Growing interest in protecting biodiversity from asset owners
Aside from the need for risk management, there is rising demand from asset owners seeking to mitigate their negative impacts on biodiversity by reducing the biodiversity footprint of their investments. Estimates from entities like the Convention on Biological Diversity suggest that between $ 150 billion and $ 440 billion annually is needed to reverse biodiversity loss, indicating a significant gap between current financial flows and what is necessary.
Clearly, there is more work to do here, and harnessing financial markets can help plug this gap. Fixed income is such a huge asset class that it can create meaningful change, driving issuers to reduce their biodiversity footprint.
Assessing risks and integrating biodiversity
Effective integration of biodiversity into investment strategies requires good-quality data. The availability of biodiversity data is variable, but investors can still begin integrating biodiversity considerations despite this challenge. The available information isn’t perfect, and portfolio managers should acknowledge this rather than let it become a hurdle to getting started.
A further complication for fixed income investors is the lack of specific instruments dedicated to financing natural solutions. Therefore, we focus on managing risks to preserve asset value in the long run through two sources of information:
- The Taskforce on Nature-related Financial Disclosures (TNFD) framework – to identify high-risk sectors.
- The Iceberg Data Lab’s Corporate Biodiversity Footprint – to mitigate risks at an individual issuer level.
The market for biodiversity- focused investments is poised for growth, offering opportunities that align with the global transition to a more sustainable and resilient economy.
Strategies for integrating biodiversity
Within our organisation, we employ various strategies to integrate biodiversity into fixed income portfolios:
1) Exclusions
Activities that are especially harmful to ecosystems can be excluded from portfolios at the security selection stage. For example, companies whose activities contribute directly to deforestation or natural ecosystem conversion are excluded from our portfolios investments due to the associated economic and environmental challenges.
2) Engagement
Active dialogue with issuers is essential to encourage more sustainable practices. This engagement helps identify risk ‘hotspots’ and fosters awareness of biodiversityrelated supply chain risks. We focus on issues like deforestation and pollution, and increasingly address water and circular economy topics, to promote best practice from the companies we invest in.
3) Biodiversity reporting
Good information helps monitor the progress issuers are making to improve their impact on biodiversity.
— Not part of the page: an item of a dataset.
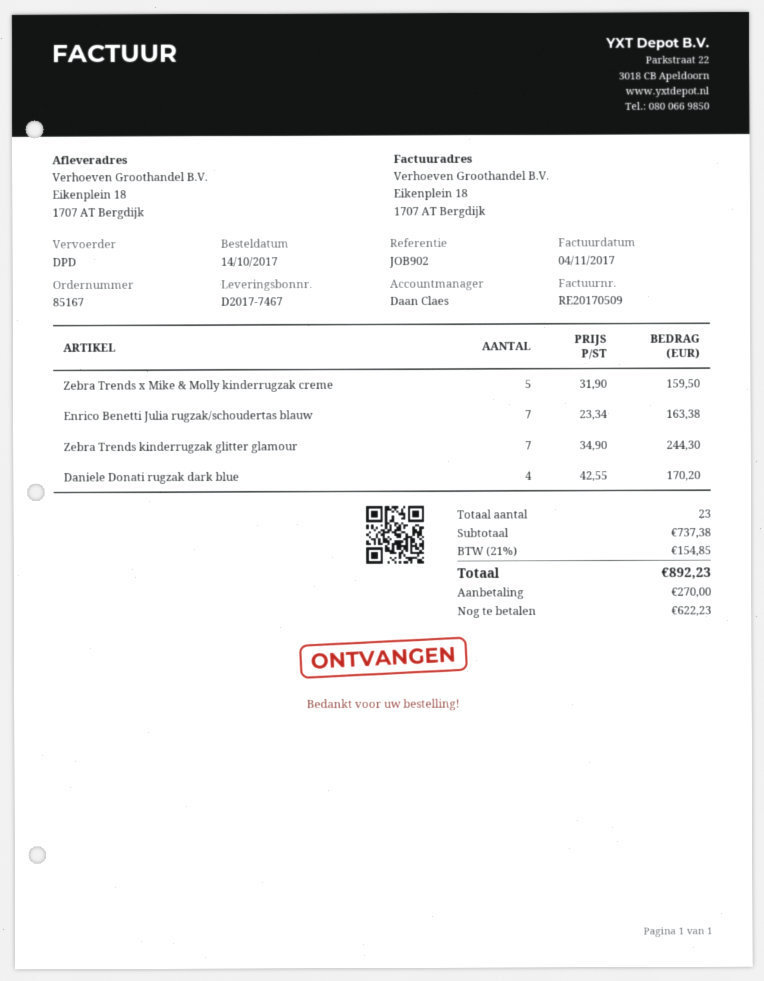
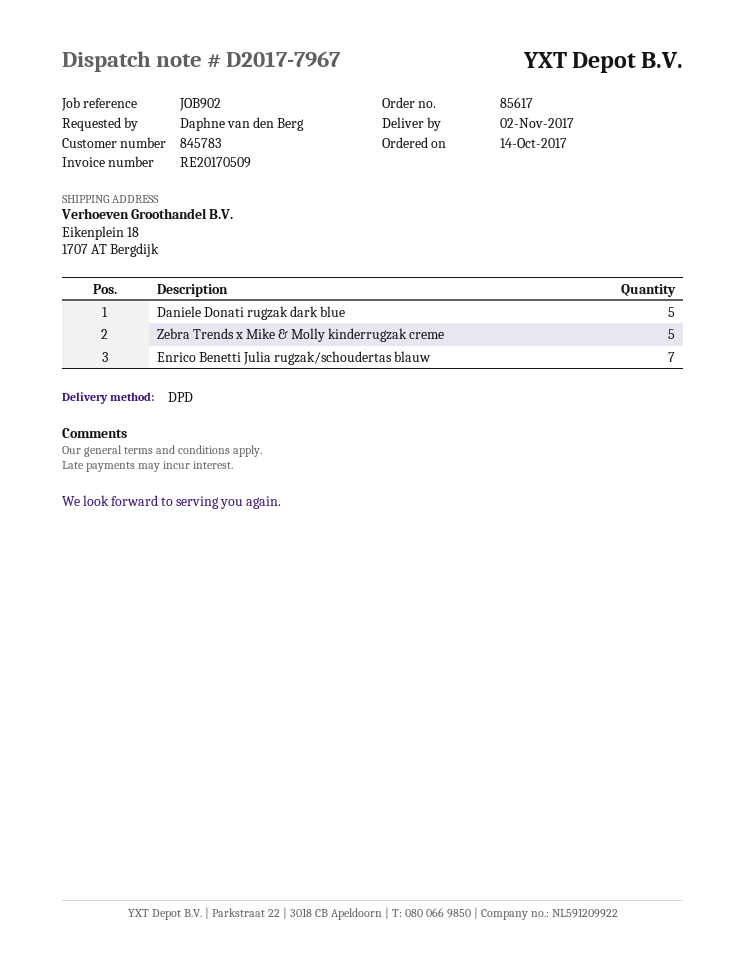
order number: 85167 -> 85617
delivery note number: D2017-7467 -> D2017-7967
Zebra Trends kinderrugzak glitter glamour: 7 -> none
Daniele Donati rugzak dark blue: 4 -> 5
One example is the Corporate Biodiversity Footprint (CBF), a metric developed by Iceberg Data Lab, to evaluate the negative impacts of a company’s activities on biodiversity across its value chain.
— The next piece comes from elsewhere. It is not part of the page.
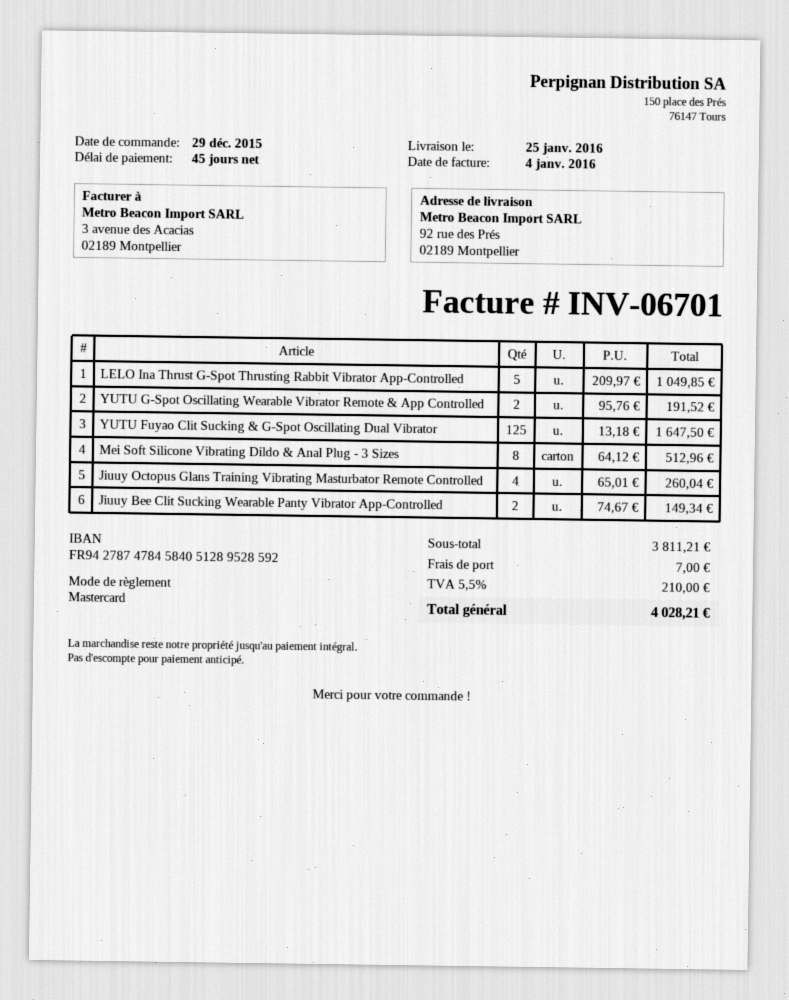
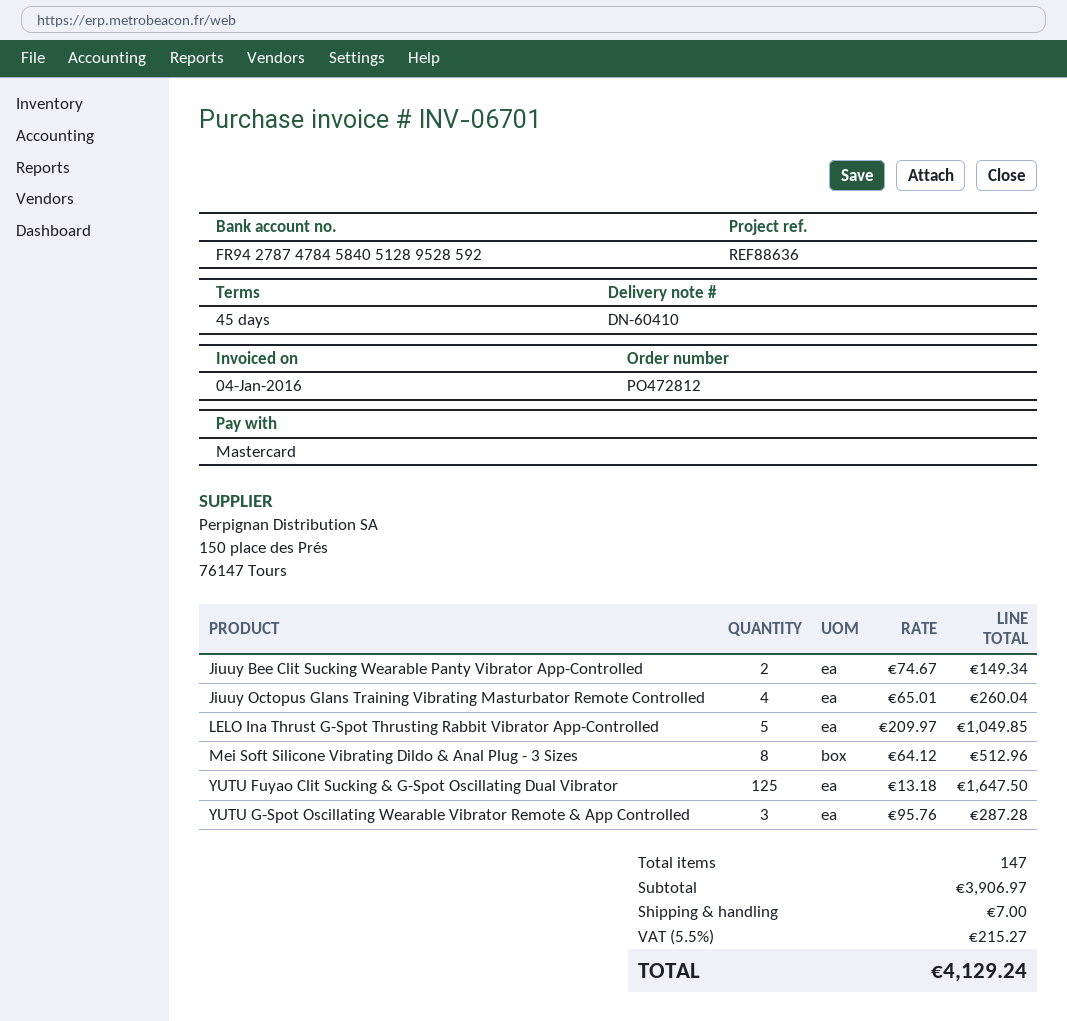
YUTU G-Spot Oscillating Wearable Vibrator Remote & App Controlled: 2 x 95.76 = 191.52 -> 3 x 95.76 = 287.28
subtotal: 3811.21 -> 3906.97
tax: 5.5% = 210.00 -> 5.5% = 215.27
total: 4028.21 -> 4129.24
Fixed income is such a huge asset class that it can create meaningful change to drive issuers to reduce their biodiversity footprint.
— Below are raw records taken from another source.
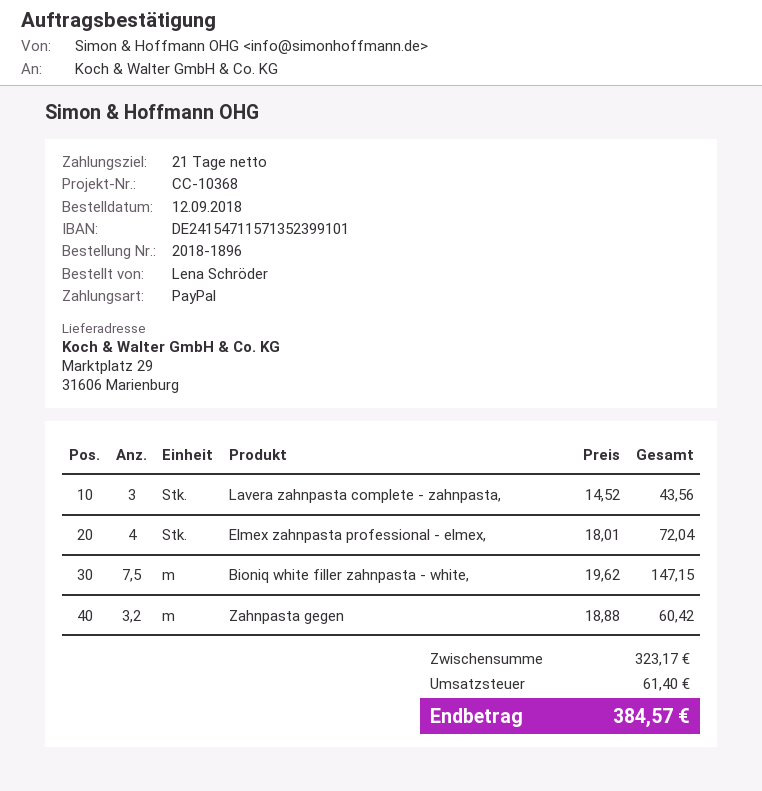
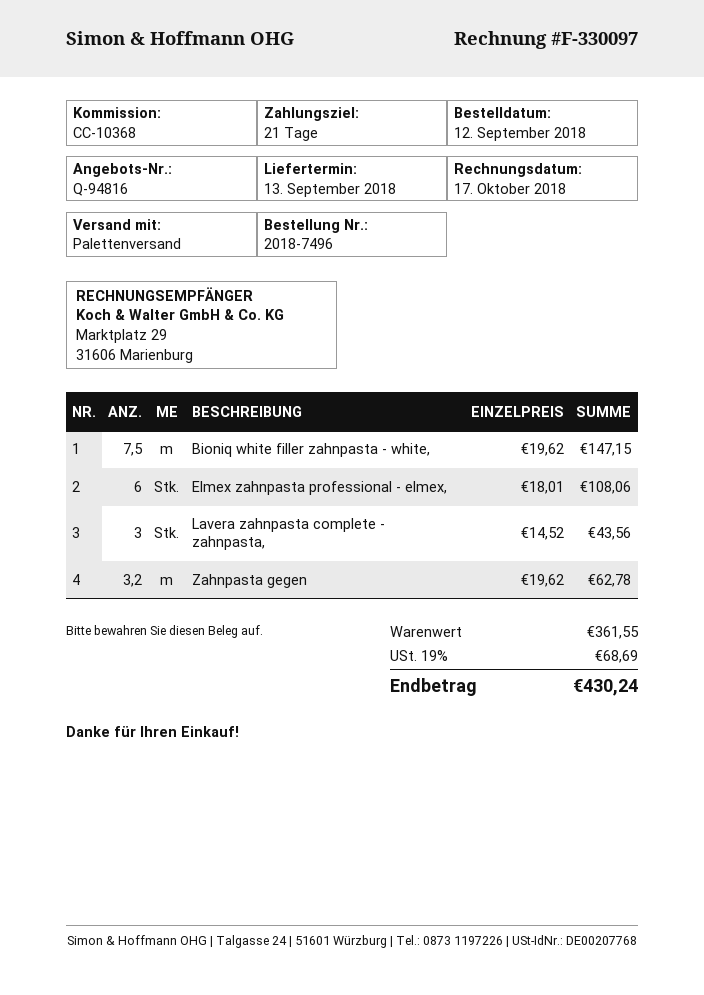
order number: 2018-1896 -> 2018-7496
Elmex zahnpasta professional - elmex,: 4 x 18.01 = 72.04 -> 6 x 18.01 = 108.06
Zahnpasta gegen: 3.2 x 18.88 = 60.42 -> 3.2 x 19.62 = 62.78
subtotal: 323.17 -> 361.55
tax: 61.40 -> 68.69
total: 384.57 -> 430.24

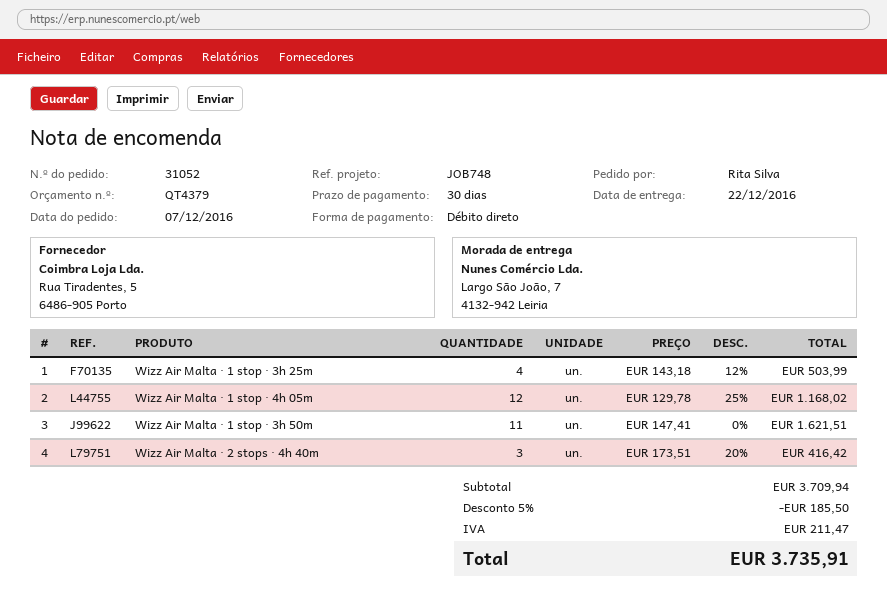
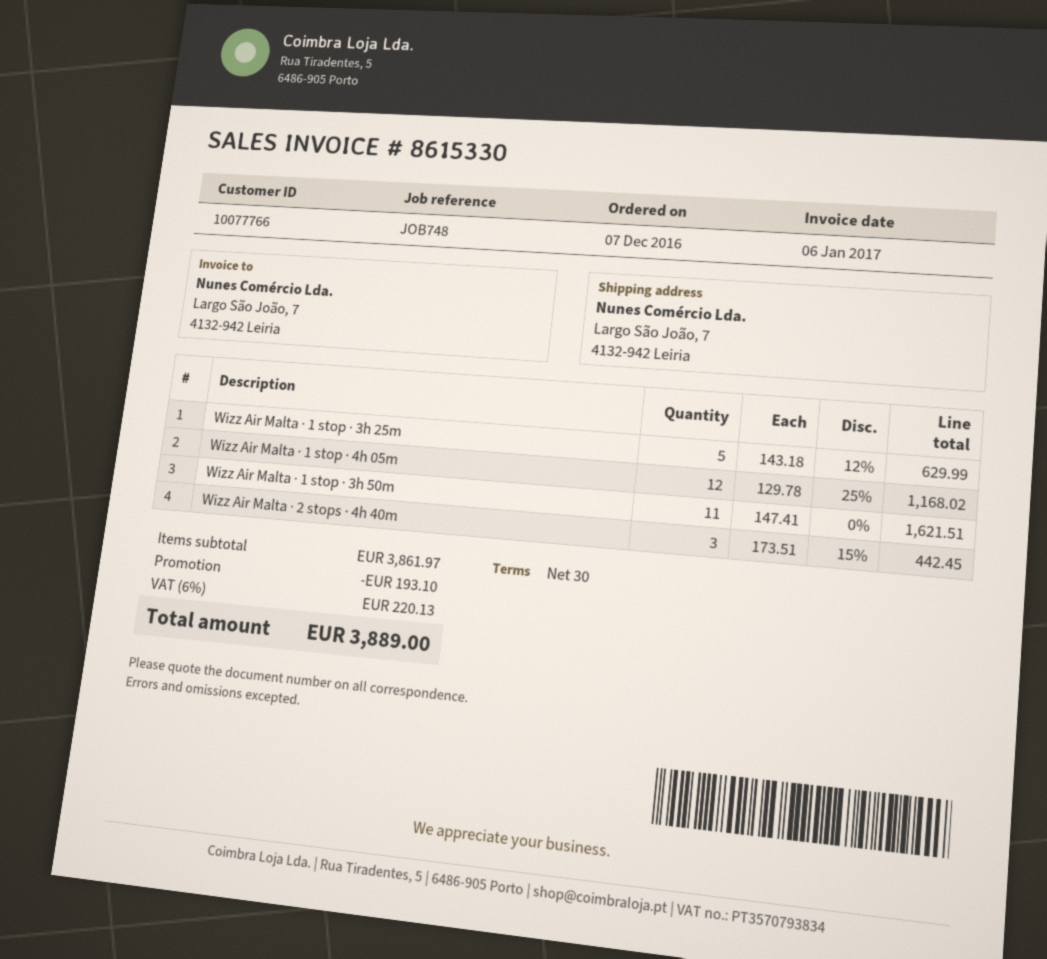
Wizz Air Malta · 1 stop · 3h 25m: 4 x 143.18 - 12% = 503.99 -> 5 x 143.18 - 12% = 629.99
Wizz Air Malta · 2 stops · 4h 40m: 3 x 173.51 - 20% = 416.42 -> 3 x 173.51 - 15% = 442.45
subtotal: 3709.94 -> 3861.97
discount: 185.50 -> 193.10
tax: 211.47 -> 220.13
total: 3735.91 -> 3889.00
Constructing portfolios with biodiversity in mind
Fixed income investors can enhance their biodiversity integration through several approaches:
1) Portfolio tilting
This approach involves shifting investments away from issuers with high biodiversity footprints toward those actively reducing their impacts. This requires detailed issuer analysis.
2) Bond maturities
This approach means investing in shortermaturity bonds for issuers with significant biodiversity risks, allowing for reevaluation and reinvestment only if the issuer demonstrates commitment to mitigating these risks.
3) Use-of-proceeds bonds
A commons strategy is investing in bonds that directly contribute to biodiversity initiatives. Different types of use-ofproceeds bond available include:
- Blue bonds: These finance marine and ocean-based projects, although their current market is limited, posing liquidity and diversification challenges.
- Sustainability-linked bonds (SLBs): These bonds do not directly fund specific projects but set company-level sustainability targets. Failure to meet these targets results in increased costs, with the aim of providing financial motivation for companies to improve their practices.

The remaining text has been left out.